DOSSIER

Affiche

FOCUS SUR "MISSION : IMPOSSIBLE" (2/3)


"MISSION : IMPOSSIBLE 2" de John Woo
Avec Tom Cruise, Thandie Newton, Dougray Scott, Richard Roxburgh, Ving Rhames, John Polson, Rade Serbedzija, Anthony Hopkins…
Sorti au cinéma le 26 juillet 2000


L’histoire : Lors d’un vol Sydney-Atlanta, un commando mené par Sean Ambrose (un ancien membre de l’IMF) élimine le docteur Nekhorvich et dérobe un mystérieux virus nommé « la Chimère ». Ethan Hunt doit alors interrompre ses vacances pour retrouver ce virus avant qu’Ambrose n’en fasse mauvais usage. Son équipe inclura cette fois-ci Nyah Nordoff-Hall, l’ancienne petite amie de Sean, dont il finit par tomber amoureux…
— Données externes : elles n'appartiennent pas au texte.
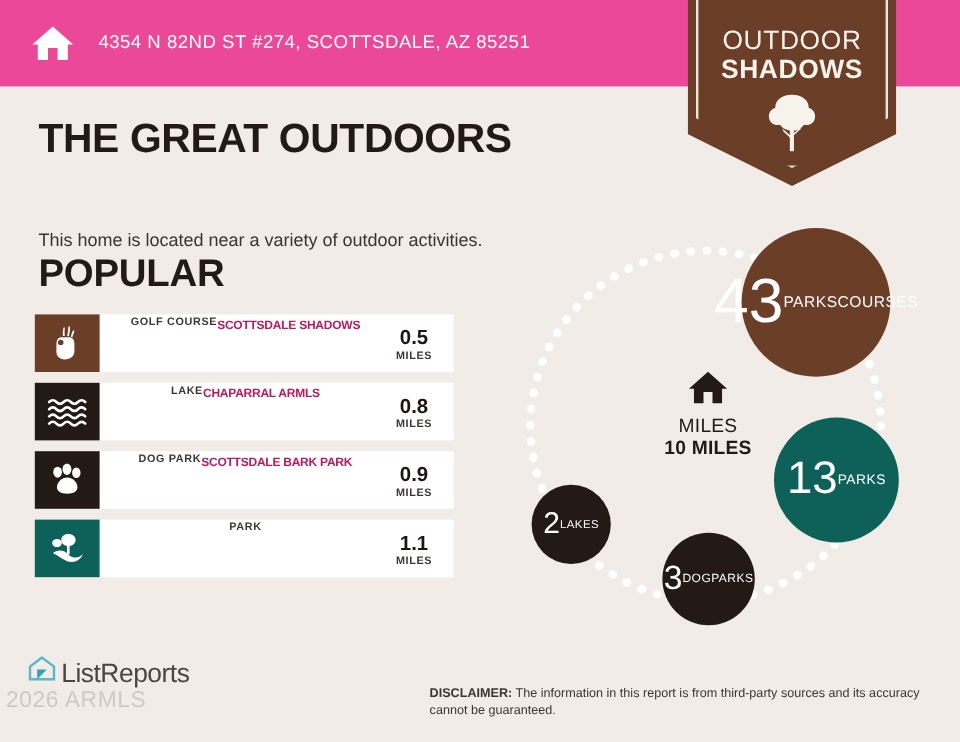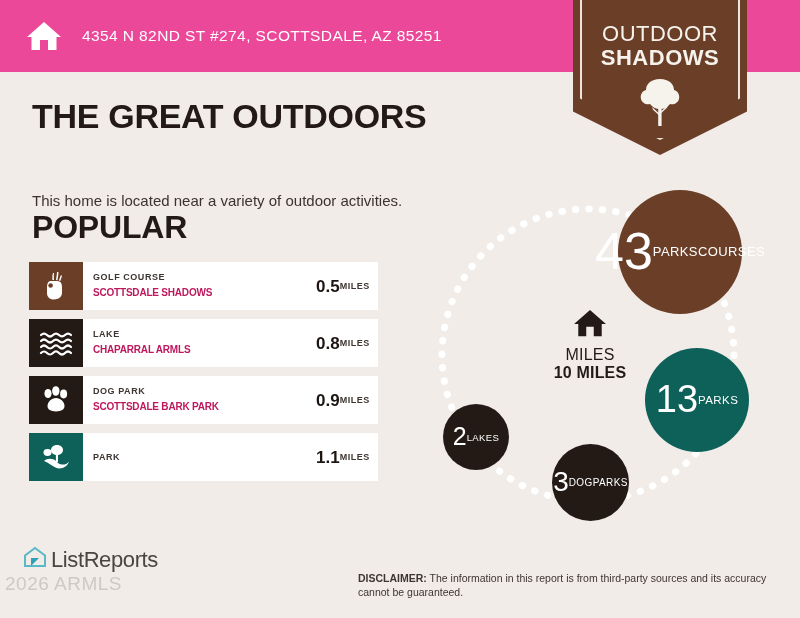"GOLF COURSE" .row-text { flex-direction: column -> none }
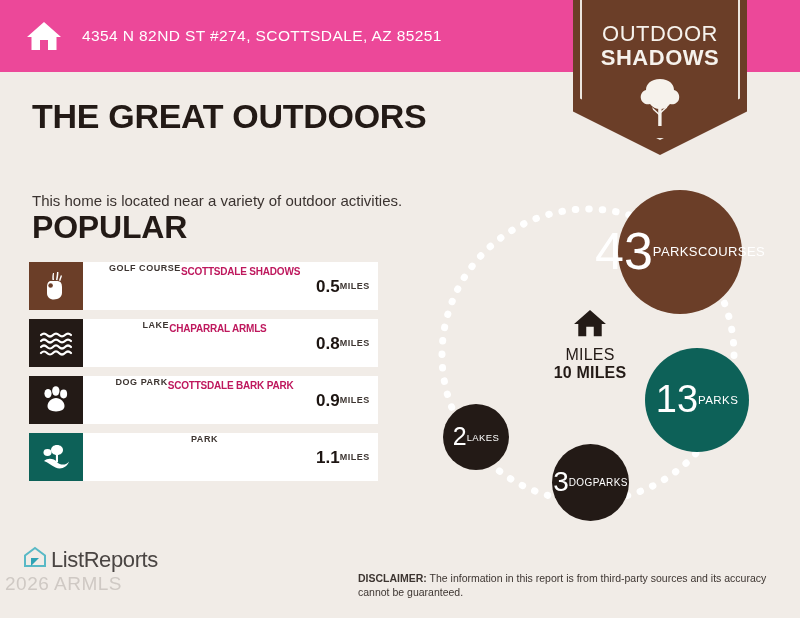"0.5" .row-dist { flex-direction: none -> column; justify-content: flex-start -> center }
Le rapport avec la série : En choisissant John Woo – qui n’avait jamais caché son aversion pour les suites et les remakes – pour poursuivre la franchise, Tom Cruise faisait un calcul audacieux : changer de style à chaque film allait devenir la coutume. Du coup, même si le cinéaste de "The Killer" met cette fois-ci la pédale douce sur la violence et la furie visuelle, son style transparait néanmoins dans chaque plan, donnant l’impression d’avoir intégré le moule de la franchise sans pour autant avoir fait figure de rupture sèche avec ce qui a fait le sel de la série télévisée. Mais est-ce vraiment le cas ? Certes, on reste en terrain connu, puisque les mises en scènes à base de masques et de tromperie font toujours partie de l’intrigue. Mais quelque chose d’autre semble s’être infiltré en douce dans le processus, à savoir un goût évident pour la romance, le lyrisme et la pure chorégraphie de gestes. Un détail qui ne surprend pas de la part de Woo (fan de Jacques Demy, le cinéaste rêve encore de réaliser une comédie musicale) et qui fait toute la différence : le déluge d’action chorégraphiée et le triangle amoureux autour desquels se bâtit ce second long-métrage offrent à l’univers de la série télévisée une composante qu’elle n’avait jusque-là que très peu intégrée. Tout n’est ici qu’une question de style, pour le coup dévorant et souvent électrisant. Celui d’un grand cinéaste qui reste fidèle à sa réputation de virtuose et pour lequel « action » rime toujours avec « émotion ».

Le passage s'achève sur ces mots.